Correlation Between COLUMBIA SPORTSWEAR and ANGLER GAMING
Can any of the company-specific risk be diversified away by investing in both COLUMBIA SPORTSWEAR and ANGLER GAMING at the same time? Although using a correlation coefficient on its own may not help to predict future stock returns, this module helps to understand the diversifiable risk of combining COLUMBIA SPORTSWEAR and ANGLER GAMING into the same portfolio, which is an essential part of the fundamental portfolio management process.
By analyzing existing cross correlation between COLUMBIA SPORTSWEAR and ANGLER GAMING PLC, you can compare the effects of market volatilities on COLUMBIA SPORTSWEAR and ANGLER GAMING and check how they will diversify away market risk if combined in the same portfolio for a given time horizon.
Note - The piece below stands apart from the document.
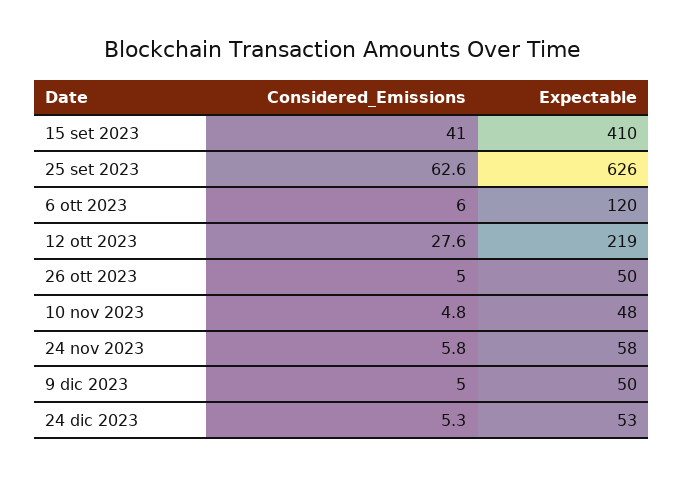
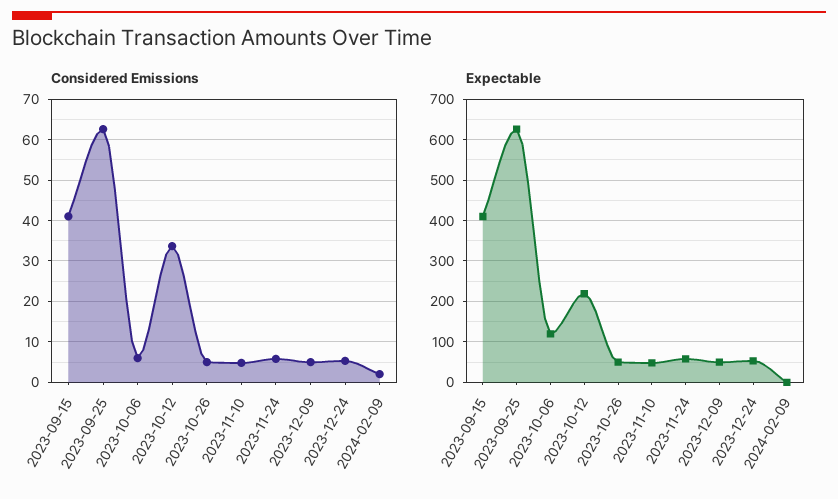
Considered_Emissions, 12 ott 2023: 27.6 -> 34
Considered_Emissions, 2024-02-09: none -> 2
Expectable, 2024-02-09: none -> 0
You can also utilize pair trading strategies of matching a long position in COLUMBIA SPORTSWEAR with a short position of ANGLER GAMING. Check out your portfolio center. Please also check ongoing floating volatility patterns of COLUMBIA SPORTSWEAR and ANGLER GAMING.
Diversification Opportunities for COLUMBIA SPORTSWEAR and ANGLER GAMING
-0.37 | Correlation Coefficient |
Very good diversification
The 3 months correlation between COLUMBIA and ANGLER is -0.37. Overlapping area represents the amount of risk that can be diversified away by holding COLUMBIA SPORTSWEAR and ANGLER GAMING PLC in the same portfolio, assuming nothing else is changed. The correlation between historical prices or returns on ANGLER GAMING PLC and COLUMBIA SPORTSWEAR is a relative statistical measure of the degree to which these equity instruments tend to move together. The correlation coefficient measures the extent to which returns on COLUMBIA SPORTSWEAR are associated (or correlated) with ANGLER GAMING. Values of the correlation coefficient range from -1 to +1, where. The correlation of zero (0) is possible when the price movement of ANGLER GAMING PLC has no effect on the direction of COLUMBIA SPORTSWEAR i.e., COLUMBIA SPORTSWEAR and ANGLER GAMING go up and down completely randomly.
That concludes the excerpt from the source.